[V1] V1 engine implements parallel sampling (AsyncLLM and LLMEngine) (#10980)

Signed-off-by: Andrew Feldman <afeldman@neuralmagic.com> Co-authored-by: Nick Hill <nhill@redhat.com>
2025-02-24 11:29:41 -05:00
parent 444b0f0f62
commit befc402d34
5 changed files with 640 additions and 8 deletions
--- a/vllm/v1/engine/async_llm.py
+++ b/vllm/v1/engine/async_llm.py
@@ -24,6 +24,7 @@ from vllm.usage.usage_lib import UsageContext
 from vllm.utils import cdiv, kill_process_tree
 from vllm.v1.engine.core_client import EngineCoreClient
 from vllm.v1.engine.output_processor import OutputProcessor
+from vllm.v1.engine.parallel_sampling import generate_parallel_sampling_async
 from vllm.v1.engine.processor import Processor
 from vllm.v1.executor.abstract import Executor
 from vllm.v1.metrics.loggers import (LoggingStatLogger, PrometheusStatLogger,
@@ -170,7 +171,7 @@ class AsyncLLM(EngineClient):
    # requests we don't need to send multiple messages to core proc,
    # and so we don't need multiple streams which then get
    # re-multiplexed in the API server anyhow.
-    async def generate(
+    async def _generate(
        self,
        prompt: PromptType,
        sampling_params: SamplingParams,
@@ -241,6 +242,30 @@ class AsyncLLM(EngineClient):
            await self.abort(request_id)
            raise

+    def generate(
+        self,
+        prompt: PromptType,
+        sampling_params: SamplingParams,
+        request_id: str,
+        lora_request: Optional[LoRARequest] = None,
+        trace_headers: Optional[Mapping[str, str]] = None,
+        prompt_adapter_request: Optional[PromptAdapterRequest] = None,
+        priority: int = 0,
+    ) -> AsyncGenerator[RequestOutput, None]:
+        kwargs = dict(prompt=prompt,
+                      sampling_params=sampling_params,
+                      request_id=request_id,
+                      lora_request=lora_request,
+                      trace_headers=trace_headers,
+                      prompt_adapter_request=prompt_adapter_request,
+                      priority=priority)

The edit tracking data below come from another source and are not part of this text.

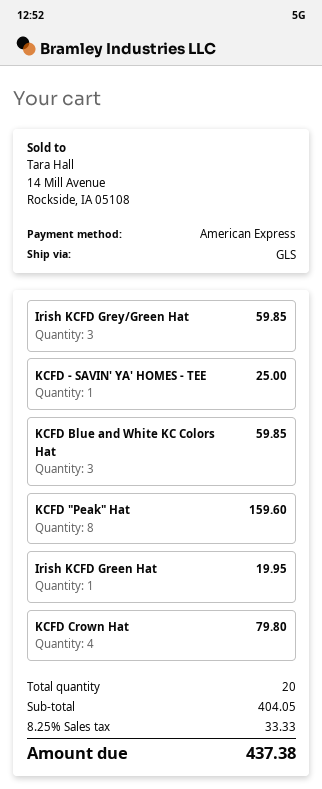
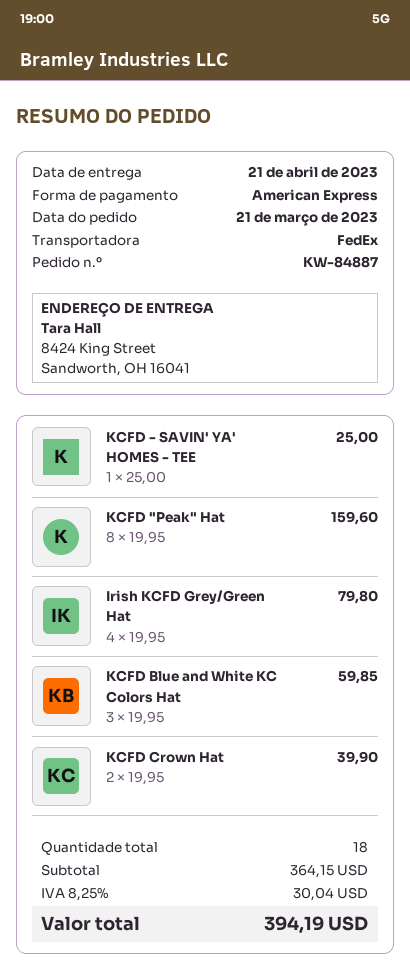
shipping method: GLS -> FedEx
Irish KCFD Grey/Green Hat: 3 for 59.85 -> 4 for 79.80
Irish KCFD Green Hat: 1 for 19.95 -> none
KCFD Crown Hat: 4 for 79.80 -> 2 for 39.90
total quantity: 20 -> 18
subtotal: 404.05 -> 364.15
tax: 8.25% = 33.33 -> 8.25% = 30.04
total: 437.38 -> 394.19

+        if sampling_params.n is None or sampling_params.n == 1:
+            return self._generate(**kwargs)
+        else:
+            # Special handling for parallel sampling requests
+            return generate_parallel_sampling_async(generate=self._generate,
+                                                    **kwargs)
+
    async def _run_output_handler(self):
        """Background loop: pulls from EngineCore and pushes to AsyncStreams."""